• _ASSIGNMENT_
Copy the line with "discount: 418.73 -> 468.53" and all lines following it through the last line of the entries, exactly as written.

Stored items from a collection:
····················
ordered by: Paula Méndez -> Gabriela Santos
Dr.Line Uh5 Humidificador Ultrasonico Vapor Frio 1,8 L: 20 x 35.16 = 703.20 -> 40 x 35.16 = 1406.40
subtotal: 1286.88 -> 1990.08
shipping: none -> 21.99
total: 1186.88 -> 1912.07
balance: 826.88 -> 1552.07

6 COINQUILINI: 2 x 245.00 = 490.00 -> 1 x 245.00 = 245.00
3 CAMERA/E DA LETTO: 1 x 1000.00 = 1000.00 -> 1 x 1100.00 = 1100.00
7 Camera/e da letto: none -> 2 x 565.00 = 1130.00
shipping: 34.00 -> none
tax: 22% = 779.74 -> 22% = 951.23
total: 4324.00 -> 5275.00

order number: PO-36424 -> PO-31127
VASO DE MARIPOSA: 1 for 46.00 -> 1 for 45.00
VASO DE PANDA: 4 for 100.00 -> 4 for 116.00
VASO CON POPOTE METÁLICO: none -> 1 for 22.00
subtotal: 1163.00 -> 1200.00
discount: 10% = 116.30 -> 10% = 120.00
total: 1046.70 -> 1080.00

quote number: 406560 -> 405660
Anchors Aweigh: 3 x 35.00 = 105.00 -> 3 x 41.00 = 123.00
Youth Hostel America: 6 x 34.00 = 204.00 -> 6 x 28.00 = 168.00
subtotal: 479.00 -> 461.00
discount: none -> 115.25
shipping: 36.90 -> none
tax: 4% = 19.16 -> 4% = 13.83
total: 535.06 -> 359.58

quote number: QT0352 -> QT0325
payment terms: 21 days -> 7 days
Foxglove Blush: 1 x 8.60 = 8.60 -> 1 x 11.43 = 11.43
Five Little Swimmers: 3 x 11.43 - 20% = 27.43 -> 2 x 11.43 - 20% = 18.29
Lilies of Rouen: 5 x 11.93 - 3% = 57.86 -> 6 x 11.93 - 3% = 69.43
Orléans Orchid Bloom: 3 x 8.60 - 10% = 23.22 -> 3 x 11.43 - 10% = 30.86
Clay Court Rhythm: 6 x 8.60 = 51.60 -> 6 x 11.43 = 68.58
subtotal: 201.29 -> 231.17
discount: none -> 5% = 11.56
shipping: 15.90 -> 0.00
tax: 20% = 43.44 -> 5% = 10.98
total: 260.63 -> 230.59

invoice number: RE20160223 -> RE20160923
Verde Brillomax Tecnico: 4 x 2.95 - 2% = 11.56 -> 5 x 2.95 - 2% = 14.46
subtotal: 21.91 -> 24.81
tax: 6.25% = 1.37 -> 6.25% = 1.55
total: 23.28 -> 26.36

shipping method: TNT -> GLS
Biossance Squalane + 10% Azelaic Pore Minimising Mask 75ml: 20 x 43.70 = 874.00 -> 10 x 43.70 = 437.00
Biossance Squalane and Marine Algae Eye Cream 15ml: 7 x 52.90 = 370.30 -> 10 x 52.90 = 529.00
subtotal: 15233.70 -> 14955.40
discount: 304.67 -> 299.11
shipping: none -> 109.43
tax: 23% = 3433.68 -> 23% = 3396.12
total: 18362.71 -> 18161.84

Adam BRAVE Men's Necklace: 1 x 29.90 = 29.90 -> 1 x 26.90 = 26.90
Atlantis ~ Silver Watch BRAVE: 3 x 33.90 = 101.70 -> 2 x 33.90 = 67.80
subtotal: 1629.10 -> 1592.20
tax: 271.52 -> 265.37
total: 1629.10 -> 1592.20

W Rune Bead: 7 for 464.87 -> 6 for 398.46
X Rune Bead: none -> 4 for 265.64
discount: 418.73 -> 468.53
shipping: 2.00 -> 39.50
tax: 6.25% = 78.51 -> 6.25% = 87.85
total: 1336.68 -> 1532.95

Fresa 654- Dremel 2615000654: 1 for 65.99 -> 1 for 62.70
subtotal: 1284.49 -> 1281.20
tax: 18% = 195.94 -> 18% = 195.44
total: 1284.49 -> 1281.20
····················
• _SOLVED EXERCISE_
discount: 418.73 -> 468.53
shipping: 2.00 -> 39.50
tax: 6.25% = 78.51 -> 6.25% = 87.85
total: 1336.68 -> 1532.95

Fresa 654- Dremel 2615000654: 1 for 65.99 -> 1 for 62.70
subtotal: 1284.49 -> 1281.20
tax: 18% = 195.94 -> 18% = 195.44
total: 1284.49 -> 1281.20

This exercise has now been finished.